[Input data]:
━━━━━━━━━━━━━━━━
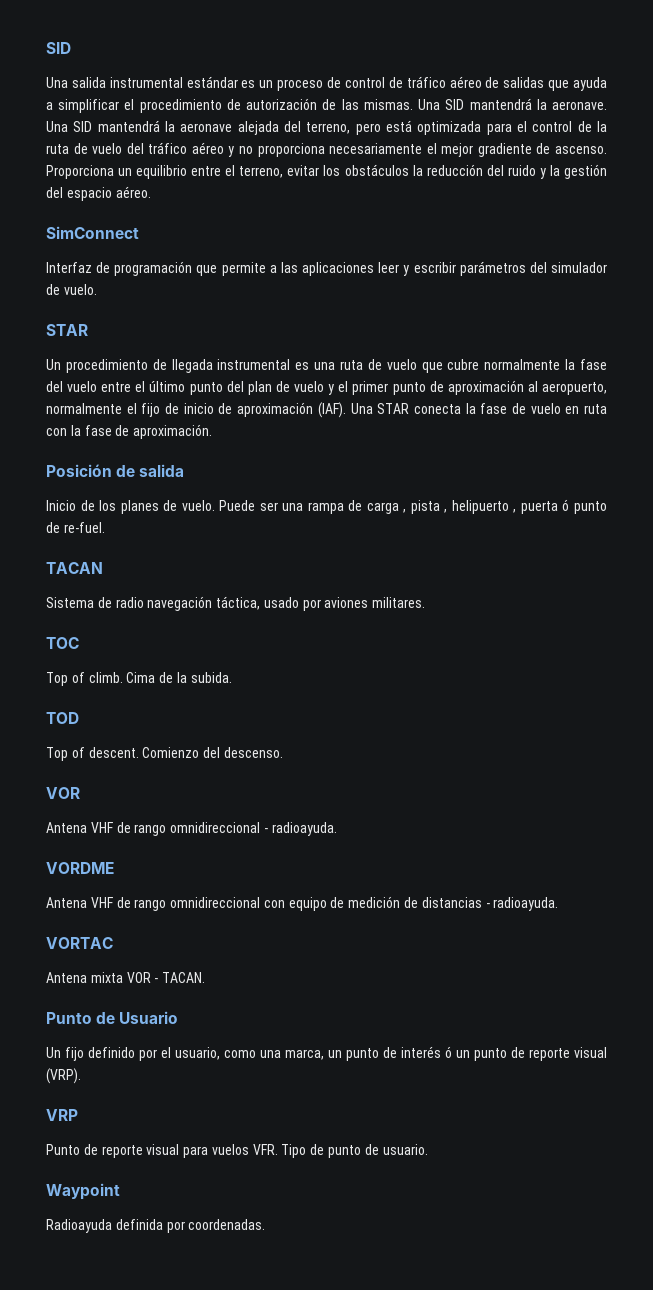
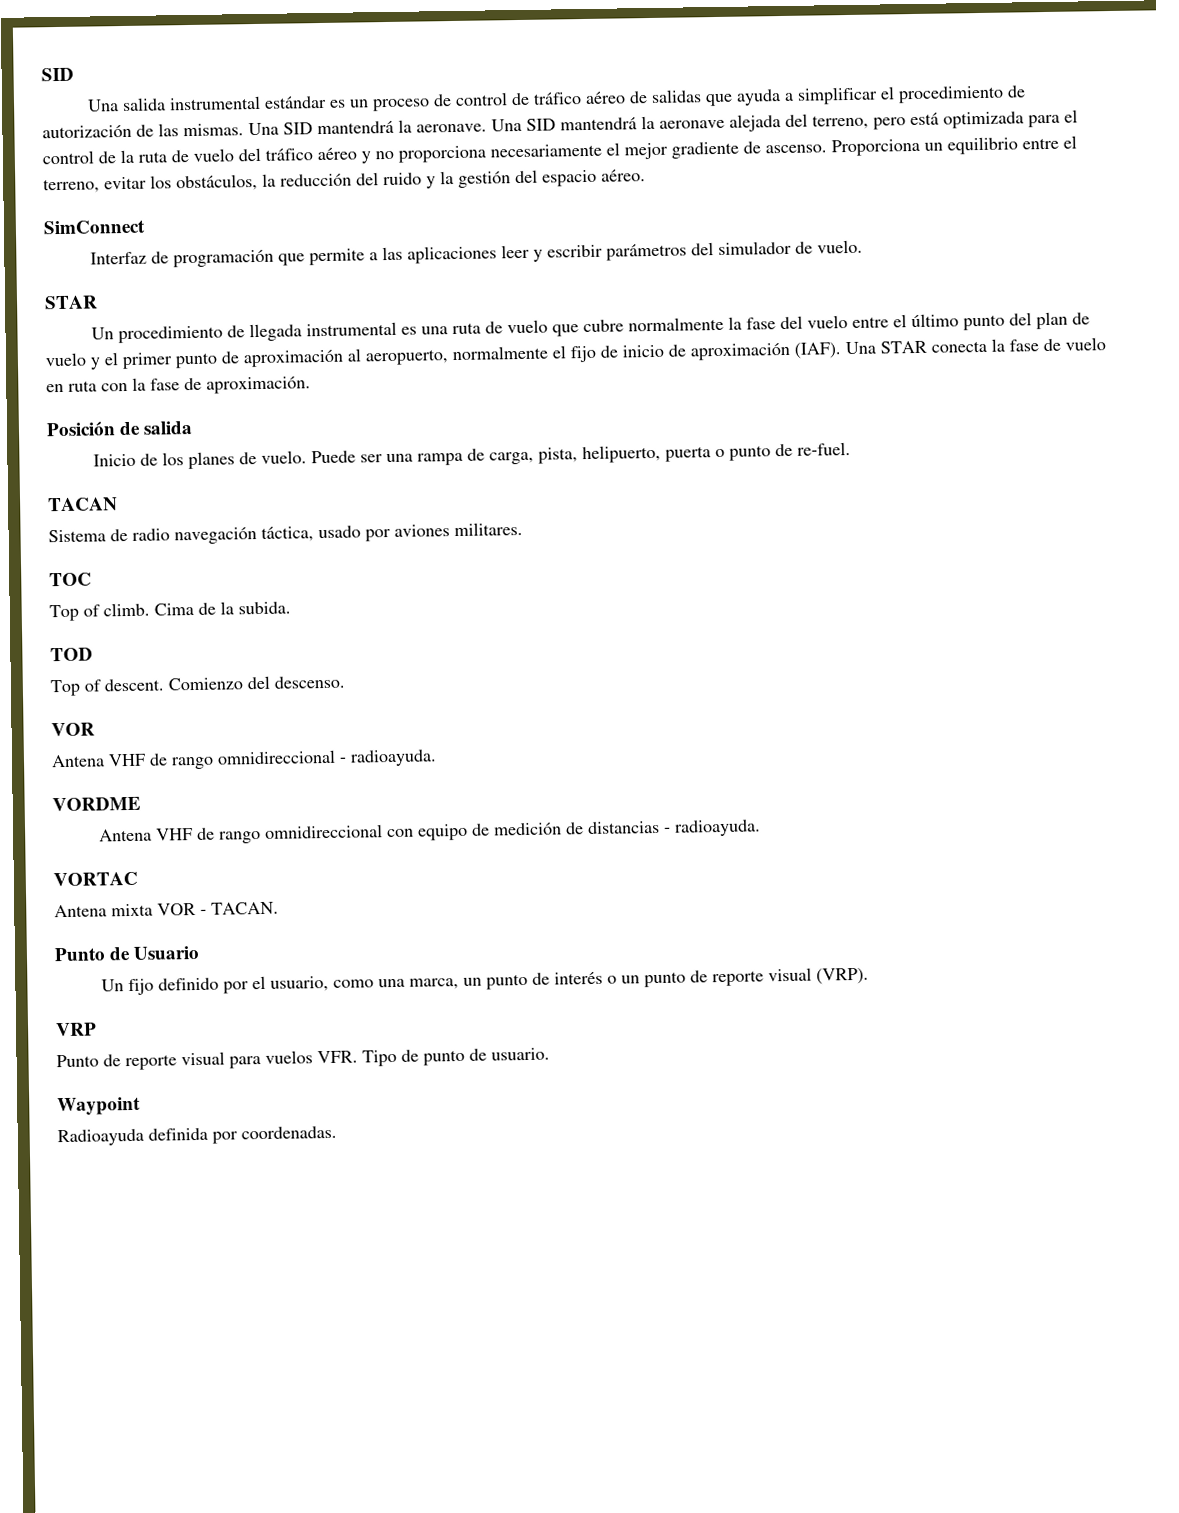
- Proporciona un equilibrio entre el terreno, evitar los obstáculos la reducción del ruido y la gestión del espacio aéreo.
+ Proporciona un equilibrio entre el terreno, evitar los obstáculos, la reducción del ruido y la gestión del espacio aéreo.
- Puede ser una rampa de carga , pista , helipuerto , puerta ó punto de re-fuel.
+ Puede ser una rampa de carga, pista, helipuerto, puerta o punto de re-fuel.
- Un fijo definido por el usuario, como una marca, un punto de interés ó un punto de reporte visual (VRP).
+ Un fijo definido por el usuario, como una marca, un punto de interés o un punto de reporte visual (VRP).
━━━━━━━━━━━━━━━━
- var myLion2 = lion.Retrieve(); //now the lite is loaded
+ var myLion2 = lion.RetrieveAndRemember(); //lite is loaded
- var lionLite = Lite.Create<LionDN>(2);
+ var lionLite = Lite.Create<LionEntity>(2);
━━━━━━━━━━━━━━━━
In the listing above, find the line with "- Puede ser" and the line with "o un punto de reporte visual (VRP)."; output exactly those lines and all lines between them.

- Puede ser una rampa de carga , pista , helipuerto , puerta ó punto de re-fuel.
+ Puede ser una rampa de carga, pista, helipuerto, puerta o punto de re-fuel.
- Un fijo definido por el usuario, como una marca, un punto de interés ó un punto de reporte visual (VRP).
+ Un fijo definido por el usuario, como una marca, un punto de interés o un punto de reporte visual (VRP).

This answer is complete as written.